Although the underlying cause of ADHD is currently unknown, there is a belief that both genetic (mostly dopaminergic and noradrenergic genes) and environmental factors (i.e. parental smoking, brain injury) play a role in ADHD. Moreover, some have suggested that gene-environment interactions account for about 70-80% of ADHD cases. 
ADHD has strongly been linked to developmental, volumetric and functional differences in several brain structures/areas. For example, brain imaging studies of children with ADHD have found smaller sizes in the corpus callosum, caudate nucleus, and right frontal cortex. Overall, the brains of children with ADHD are significantly smaller and that the brain volume reduction in ADHD is widespread and also affects the cerebrum and cerebellum. Other studies from different disciplines have implicated disruption of the frontostriatal pathway and other circuitry in diverse areas like the prefrontal cortex, the basal ganglia and the cerebellum. Additionally, other studies have found delayed cortical maturation in children with ADHD-meaning that they take longer and are slower to develop compared to normal brains.
More recently, disruptions in other brain networks and their relation to ADHD are starting to be explored. The diagram above is taken from Castellanos et. al (2008). Dr. Castellanos is an NYU clinician who employs neuroimaging techniques like fMRI to study differences in brain circuitry and wiring in patients with ADHD. In the ADHD brain, the precuneus (red part towards the posterior end of the brain), which is involved in high-level integration of posterior association processes with anterior executive function, appears to be enlarged. ADHD related differences in brain regions are shown at the right. The authors suggest that functional circuits linking the anterior cingulate cortex to the precuneus and posterior cingulate cortex and their long range connections should be considered as dysfunctional center in the ADHD brain. 
Sources:
Castellanos et. al. 2008. Cingulate-precuneus interactions: a new locus of dysfunction in adult attention-deficit/hyperactivity disorder. Biological Psychiatry. 63 (3): 332-7. 
Castellanos and Tannock. 2002. Neuroscience of attention-deficit/hyperactivity disorder: The search for endophenotypes. Nature Reviews Neuroscience. 3: 617-626. 
Castellanos, XF. 2011. The Restless Brain: Spontaneous Brain Fluctuations and Variability in ADHD. Disorders of the Nervous System Lecture. 
Kieling et. al. 2008. Neurobiology of attention deficit hyperactivity disorder. Child and Adolescent Psychiatric Clin N America. 17: 285-307. 

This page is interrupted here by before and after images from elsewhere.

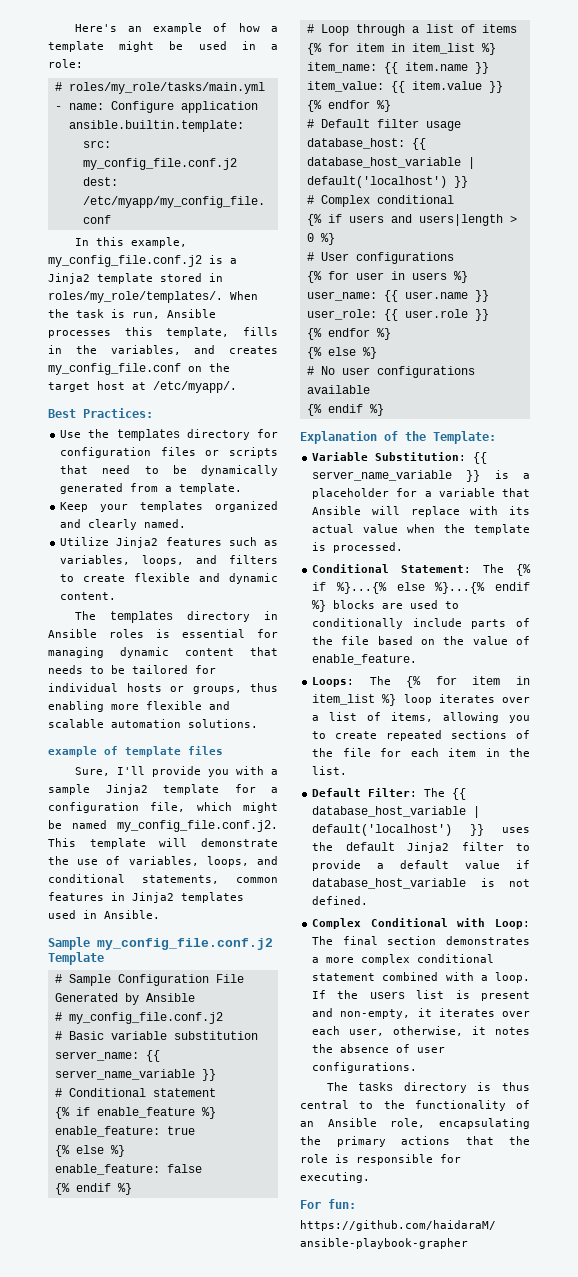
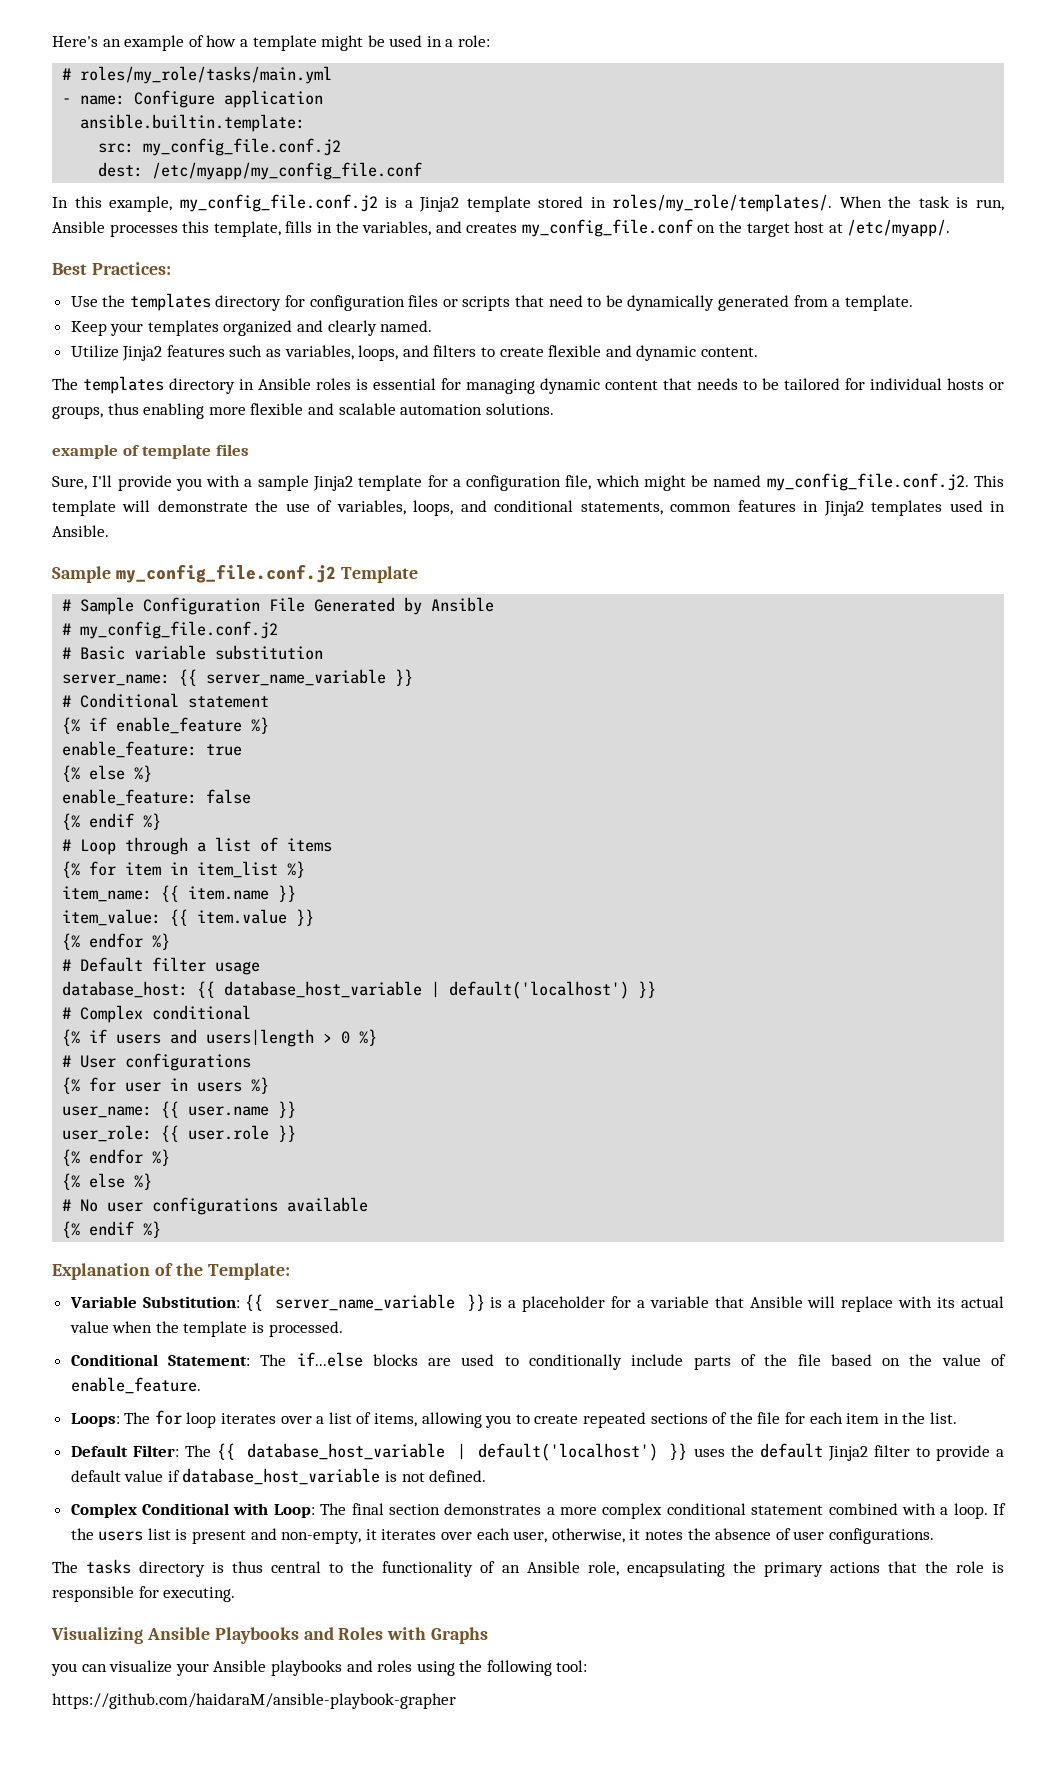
- Conditional Statement: The {% if %}...{% else %}...{% endif %} blocks are used to conditionally include parts of the file based on the value of enable_feature.
+ Conditional Statement: The if...else blocks are used to conditionally include parts of the file based on the value of enable_feature.
- Loops: The {% for item in item_list %} loop iterates over a list of items, allowing you to create repeated sections of the file for each item in the list.
+ Loops: The for loop iterates over a list of items, allowing you to create repeated sections of the file for each item in the list.
- For fun:
+ Visualizing Ansible Playbooks and Roles with Graphs
+ you can visualize your Ansible playbooks and roles using the following tool:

Attention-Deficit/Hyperactivity Disorder

In the US, ADHD has a prevalence of around 5-12% during childhood. Approx. 5 million children and adolescents in the US have ADHD, while only 2 million are being treated (mostly through psychostimulants). ADHD has long been characterized by its well-known pervasive behavioral symptoms: hyperactivity, impulsivity and inattention, which begin in childhood. There are 2 types of ADHD according to the DSM-IV: Hyperactive/Impulsive ADHD and Inattention ADHD.

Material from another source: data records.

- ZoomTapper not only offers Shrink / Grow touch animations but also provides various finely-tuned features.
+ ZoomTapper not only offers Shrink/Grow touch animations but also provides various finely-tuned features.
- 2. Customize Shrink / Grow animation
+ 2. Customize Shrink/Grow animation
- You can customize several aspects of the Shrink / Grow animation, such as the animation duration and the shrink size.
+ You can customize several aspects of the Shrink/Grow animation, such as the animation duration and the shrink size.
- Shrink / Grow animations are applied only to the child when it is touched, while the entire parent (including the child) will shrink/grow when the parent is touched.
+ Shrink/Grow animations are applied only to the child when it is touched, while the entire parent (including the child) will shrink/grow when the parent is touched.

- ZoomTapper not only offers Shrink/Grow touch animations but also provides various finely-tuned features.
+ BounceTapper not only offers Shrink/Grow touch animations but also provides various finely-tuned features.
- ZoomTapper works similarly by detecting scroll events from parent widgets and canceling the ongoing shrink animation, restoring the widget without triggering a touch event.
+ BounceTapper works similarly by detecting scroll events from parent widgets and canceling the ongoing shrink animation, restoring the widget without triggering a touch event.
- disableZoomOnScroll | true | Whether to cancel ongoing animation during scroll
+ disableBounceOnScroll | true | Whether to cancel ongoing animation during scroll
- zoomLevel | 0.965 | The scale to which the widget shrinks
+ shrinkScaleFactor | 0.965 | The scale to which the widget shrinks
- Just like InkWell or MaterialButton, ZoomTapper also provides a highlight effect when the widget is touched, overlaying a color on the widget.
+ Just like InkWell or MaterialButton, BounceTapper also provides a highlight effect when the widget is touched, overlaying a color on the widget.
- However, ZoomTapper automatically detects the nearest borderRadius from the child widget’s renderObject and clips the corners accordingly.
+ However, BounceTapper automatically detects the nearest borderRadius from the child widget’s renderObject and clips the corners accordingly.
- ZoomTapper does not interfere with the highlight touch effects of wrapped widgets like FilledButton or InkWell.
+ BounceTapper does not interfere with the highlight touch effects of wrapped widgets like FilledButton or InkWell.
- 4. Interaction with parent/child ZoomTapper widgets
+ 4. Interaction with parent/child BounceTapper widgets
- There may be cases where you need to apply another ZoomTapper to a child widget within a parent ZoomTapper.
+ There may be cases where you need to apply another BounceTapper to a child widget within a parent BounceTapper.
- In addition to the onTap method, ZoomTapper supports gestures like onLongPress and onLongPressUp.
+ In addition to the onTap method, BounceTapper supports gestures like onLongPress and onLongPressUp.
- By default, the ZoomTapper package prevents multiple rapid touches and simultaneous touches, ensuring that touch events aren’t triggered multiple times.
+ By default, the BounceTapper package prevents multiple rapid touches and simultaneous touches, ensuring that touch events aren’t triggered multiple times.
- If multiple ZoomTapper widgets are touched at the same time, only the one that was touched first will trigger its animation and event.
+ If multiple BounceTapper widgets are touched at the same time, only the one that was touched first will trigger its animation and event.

Hyperactive/Impulsive ADHD Symptoms: ADHD 1

  • Fidgeting/squirming
  • Inability to remain seated
  • Restless
  • Loud and noisy (difficulty playing quietly)
  • Excessive talking
  • Impulsive
  • Intrusive 
  • "Always on the go"

Inattention Symptoms: ADHD2

  • Careless errors
  • Inattention to detail
  • Sustains attention poorly
  • Appears to not be listening
  • Disorganized
  • Trouble following through with directions/obligations
  • Loses needed objects
  • Dislikes sustained mental effort
  • Easily distracted 
  • Forgetful

In order for criteria to be met, +6 of the symptoms mentioned above (according to ADHD type) need to be present for 6 months or more and cause impairments in more than 1 setting (social, academic, occupational). These symptoms must also not be attributable to any other condition (i.e. depression, anxiety, substance use, etc)  and can cause impairment in children by the age of 7. Other characteristics that are important in the understanding and diagnosis of ADHD patients include: age, sex, comorbidity with other psychiatric disorders, intelligence, prematurity, exposure to toxins during early life, locomotor hyperactivity, differences in delay aversion, reward salience, motor inhibition tasks, error processing and working memory compared to controls. Moreover, ADHD is a disorder that’s characterized by high intra-subject variability (which is thought to be mediated by competition among functional neural networks). 

Although the underlying cause of ADHD is currently unknown, there is a belief that both genetic (mostly dopaminergic and noradrenergic genes) and environmental factors (i.e. parental smoking, brain injury) play a role in ADHD. Moreover, some have suggested that gene-environment interactions account for about 70-80% of ADHD cases. 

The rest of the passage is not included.